To recap, we have: AD1/T1 -> calls A.R(Form1); creates T2 -> creates AD2 ->
call A.R(Form2). Here calling A.E on T2 does close Form2, but doesn't close
Form1. The reverse is also true: calling A.E on T1 closes Form1, but doesn't
close Form2.

I accept your explanation that A.R(Form2) creates a new 'application' that
is independent of the application running Form1, so exiting one of them
doesn't affect the other.

Why then things are different for the following scenario: AD1/T1 -> calls
A.R(Form1); creates T2 -> calls A.R(Form2), where we don't create a separate
AppDomain for T2? As you pointed out erlier, closing either Form1 or Form2
closes the other Form and shuts down the application.

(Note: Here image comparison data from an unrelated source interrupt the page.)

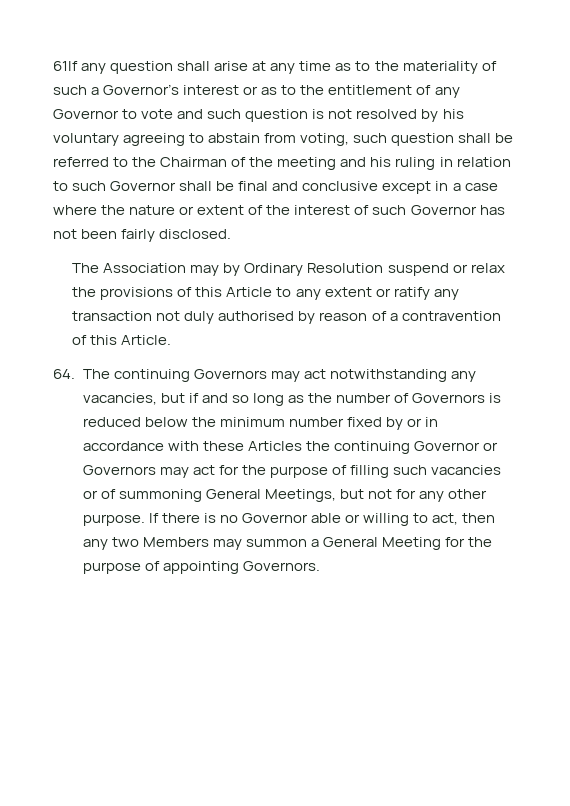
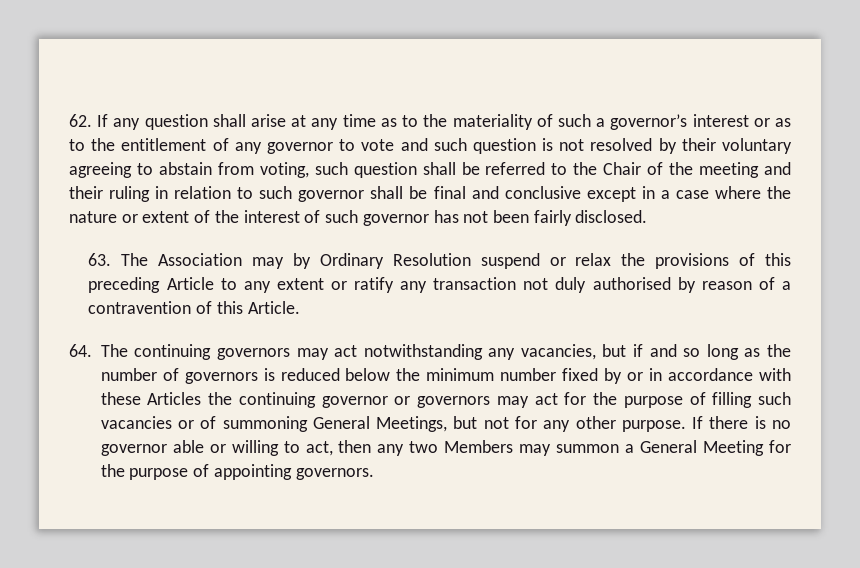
- 61If any question shall arise at any time as to the materiality of such a Governor’s interest or as to the entitlement of any Governor to vote and such question is not resolved by his voluntary agreeing to abstain from voting, such question shall be referred to the Chairman of the meeting and his ruling in relation to such Governor shall be final and conclusive except in a case where the nature or extent of the interest of such Governor has not been fairly disclosed.
+ 62. If any question shall arise at any time as to the materiality of such a governor’s interest or as to the entitlement of any governor to vote and such question is not resolved by their voluntary agreeing to abstain from voting, such question shall be referred to the Chair of the meeting and their ruling in relation to such governor shall be final and conclusive except in a case where the nature or extent of the interest of such governor has not been fairly disclosed.
- The Association may by Ordinary Resolution suspend or relax the provisions of this Article to any extent or ratify any transaction not duly authorised by reason of a contravention of this Article.
+ 63. The Association may by Ordinary Resolution suspend or relax the provisions of this preceding Article to any extent or ratify any transaction not duly authorised by reason of a contravention of this Article.
- 64. The continuing Governors may act notwithstanding any vacancies, but if and so long as the number of Governors is reduced below the minimum number fixed by or in accordance with these Articles the continuing Governor or Governors may act for the purpose of filling such vacancies or of summoning General Meetings, but not for any other purpose.
+ 64. The continuing governors may act notwithstanding any vacancies, but if and so long as the number of governors is reduced below the minimum number fixed by or in accordance with these Articles the continuing governor or governors may act for the purpose of filling such vacancies or of summoning General Meetings, but not for any other purpose.
- If there is no Governor able or willing to act, then any two Members may summon a General Meeting for the purpose of appointing Governors.
+ If there is no governor able or willing to act, then any two Members may summon a General Meeting for the purpose of appointing governors.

Apparently, calling A.R on a different thread in a separate AppDomain is
somehow different from calling it in the same AppDomain. Would it be correct
to assume that the scope of Application.Exit() is limited to the current
AppDomain only?


"Willy Denoyette [MVP]" wrote:

See inline.


WIlly.

"Sunny S" <sunny.s@xxxxxxxxxxxxxxxx> wrote in message
news:5740021E-1C8F-422F-AF74-E45DE21AF7B6@xxxxxxxxxxxxxxxx
Hi Willi,

I agree that 'not in line with the docs' was, perhaps, an overstatement:).
What I actually wanted to say is that as far as I am concerned the
documentation was not clear about the scope of the Application object and
the
relationship between Application, A.E method and AppDomains.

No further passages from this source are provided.